Furthermore, in this new era of machine learning we are seeing intelligent systems starting to have an effect on all sorts of tasks, from legal and financial services to autonomous vehicles. These systems learn from data, which is central to their intelligence, and they need a very large amount of data to learn from. This brings us into a new question of data ownership.

When asked "who owns the data?", the knee-jerk response is "I do", but what if that data can do some societal good? Enter the concept of informed consent, which is a nice idea in the context of elective surgery, for example, but is quite difficult to give for your data. For example, you can get cheaper insurance if you put a tracking device in your car. What happens if the tracker works out that this type of vehicle goes up in flames. Well, if we haven't given informed consent, we can't get the benefit of the data. So while it is a good place to start, it isn't what we need in this new world. Perhaps, like in accounting, we need to be asking "why should you share data?" and find practical ways to make it work.

The other side of data ownership is derivative data: who owns the results?

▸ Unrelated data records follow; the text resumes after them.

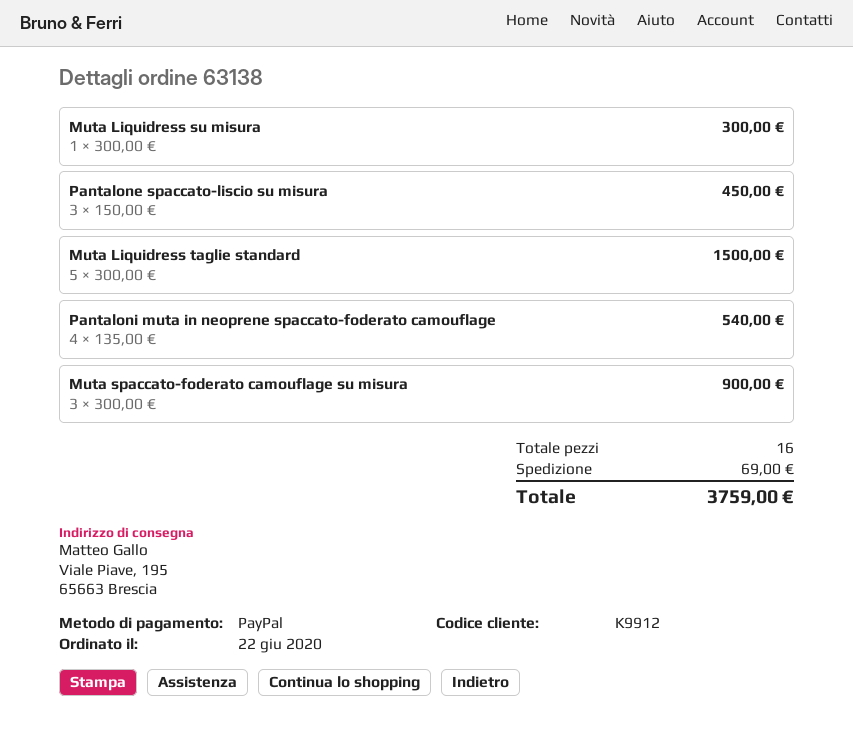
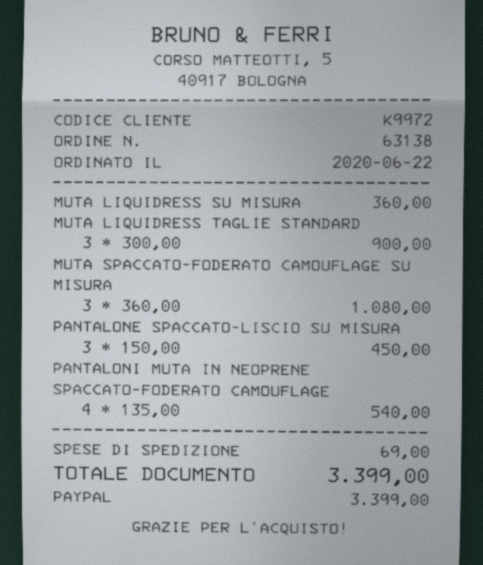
customer number: K9912 -> K9972
Muta Liquidress su misura: 1 x 300.00 = 300.00 -> 1 x 360.00 = 360.00
Muta Liquidress taglie standard: 5 x 300.00 = 1500.00 -> 3 x 300.00 = 900.00
Muta spaccato-foderato camouflage su misura: 3 x 300.00 = 900.00 -> 3 x 360.00 = 1080.00
total: 3759.00 -> 3399.00

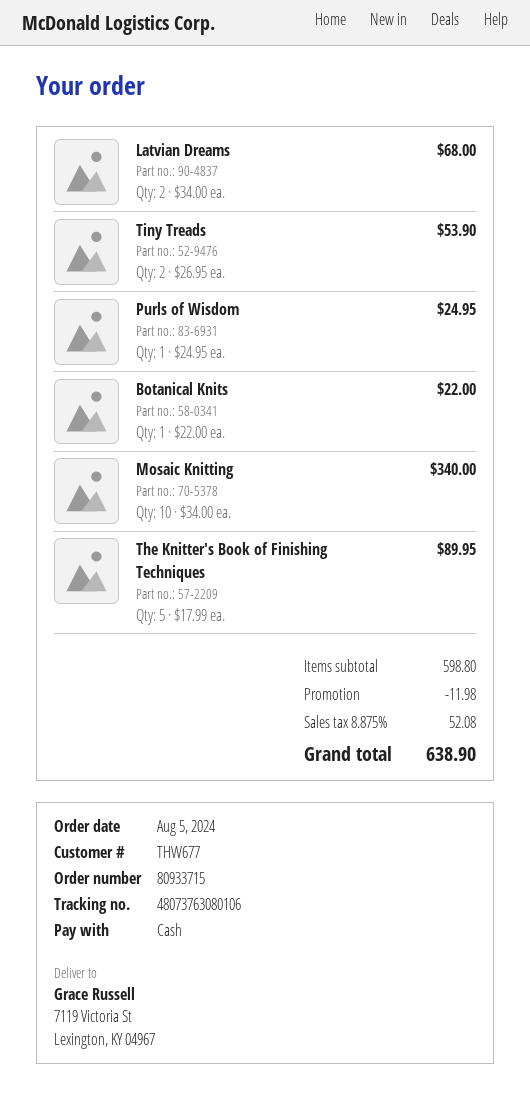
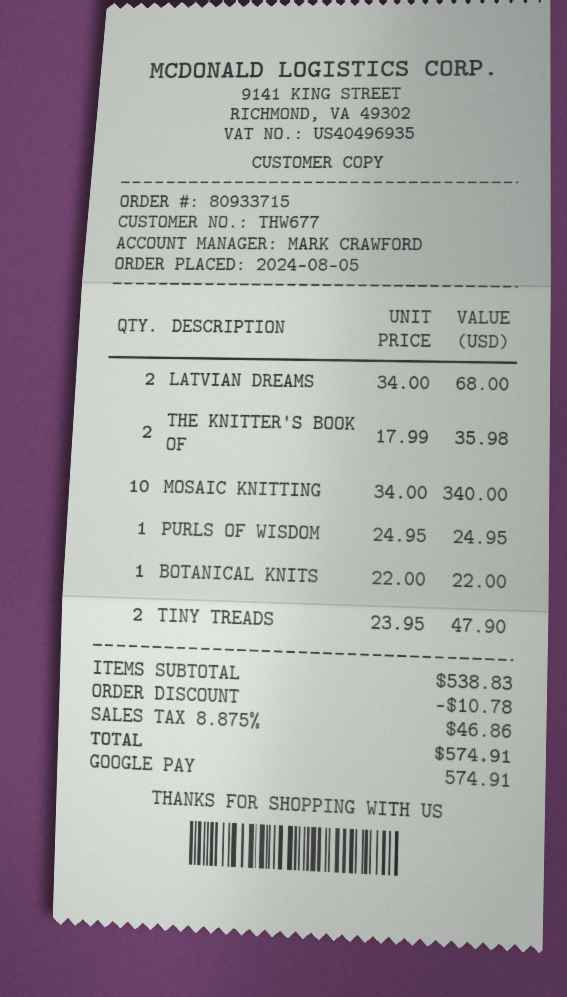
payment method: cash -> Google Pay
Tiny Treads: 2 x 26.95 = 53.90 -> 2 x 23.95 = 47.90
The Knitter's Book of Finishing Techniques: 5 x 17.99 = 89.95 -> 2 x 17.99 = 35.98
subtotal: 598.80 -> 538.83
discount: 11.98 -> 10.78
tax: 8.875% = 52.08 -> 8.875% = 46.86
total: 638.90 -> 574.91

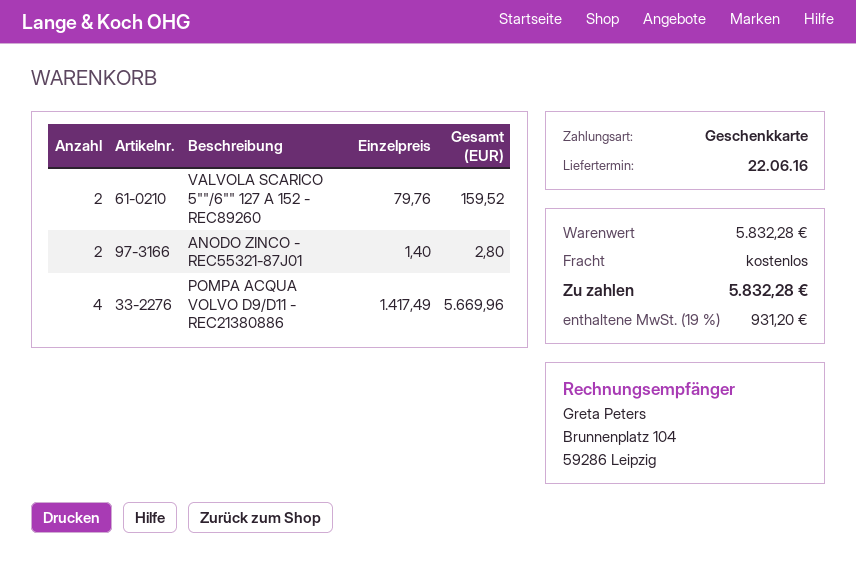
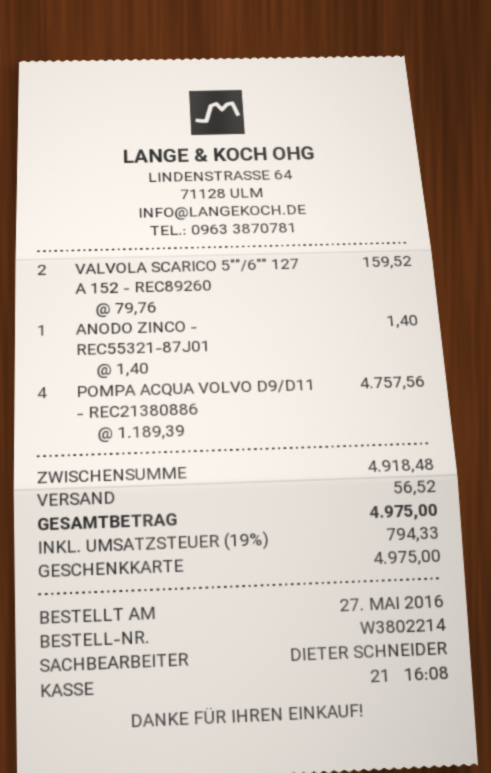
ANODO ZINCO - REC55321-87J01: 2 x 1.40 = 2.80 -> 1 x 1.40 = 1.40
POMPA ACQUA VOLVO D9/D11 - REC21380886: 4 x 1417.49 = 5669.96 -> 4 x 1189.39 = 4757.56
subtotal: 5832.28 -> 4918.48
shipping: 0.00 -> 56.52
tax: 19% = 931.20 -> 19% = 794.33
total: 5832.28 -> 4975.00

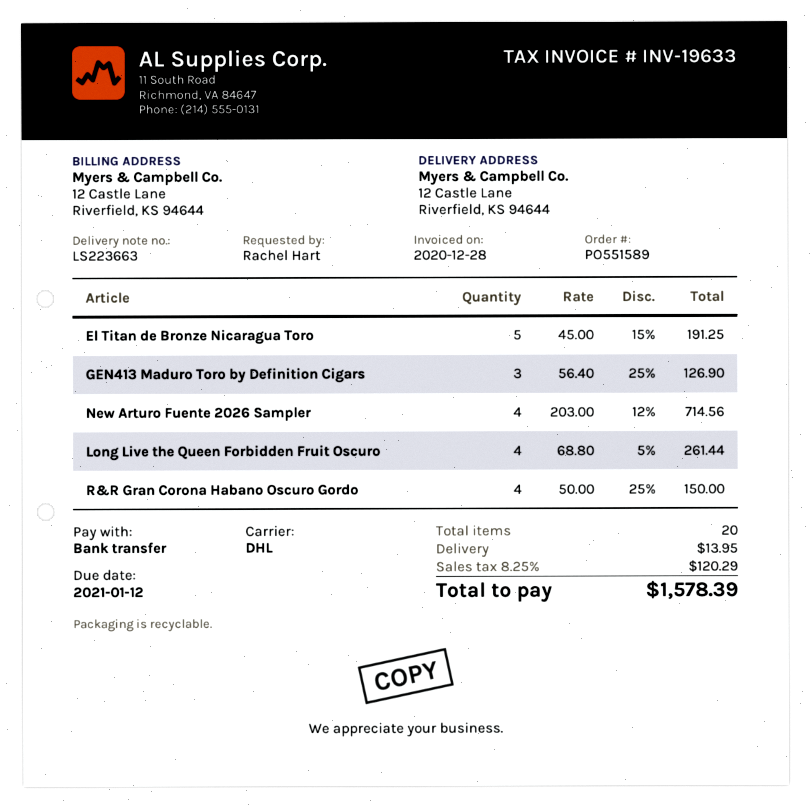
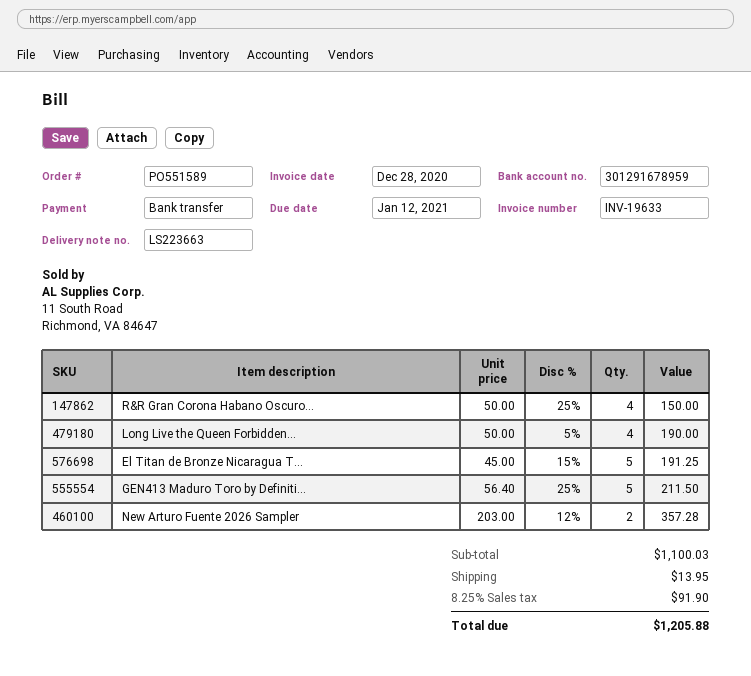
GEN413 Maduro Toro by Definition Cigars: 3 x 56.40 - 25% = 126.90 -> 5 x 56.40 - 25% = 211.50
New Arturo Fuente 2026 Sampler: 4 x 203.00 - 12% = 714.56 -> 2 x 203.00 - 12% = 357.28
Long Live the Queen Forbidden Fruit Oscuro: 4 x 68.80 - 5% = 261.44 -> 4 x 50.00 - 5% = 190.00
tax: 8.25% = 120.29 -> 8.25% = 91.90
total: 1578.39 -> 1205.88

Again, many of us feel that "I do" if our own data was used. But if you are a student that uses a library, reads the books and then write a book of your own, none of the authors you read are staking a claim to your work. The same should happen with data. But it isn't completely straightforward.

Take the NHS, which has vast troves of health data. From a research point of view, it is generally considered a good thing. But what if we let a foreign entity use this data for drug development? Well then, we need to find ways of describing this data as "strategic data" that comes with a price tag, be it selling the drug to the NHS at lower cost, or forcing the R&D to be done in the UK, etc. We must not be shy about realizing the value of our data.

The last point to consider around data is security. There will be data breaches and in fact, 80% of the FTSE 100 have an infiltration on their network. Cybersecurity keeps executives and governments awake at night, and already the modern thinking on cybersecurity is that breaches will happen and are a price paid for holding data. Likewise, anonymisation, while commendable, is going to fail and will be broken by our sophisticated data analytics.

So back to the original question, I agree that it is starting to look a lot like data and oil are similar. They are both valuable, of strategic national importance – and a security risk.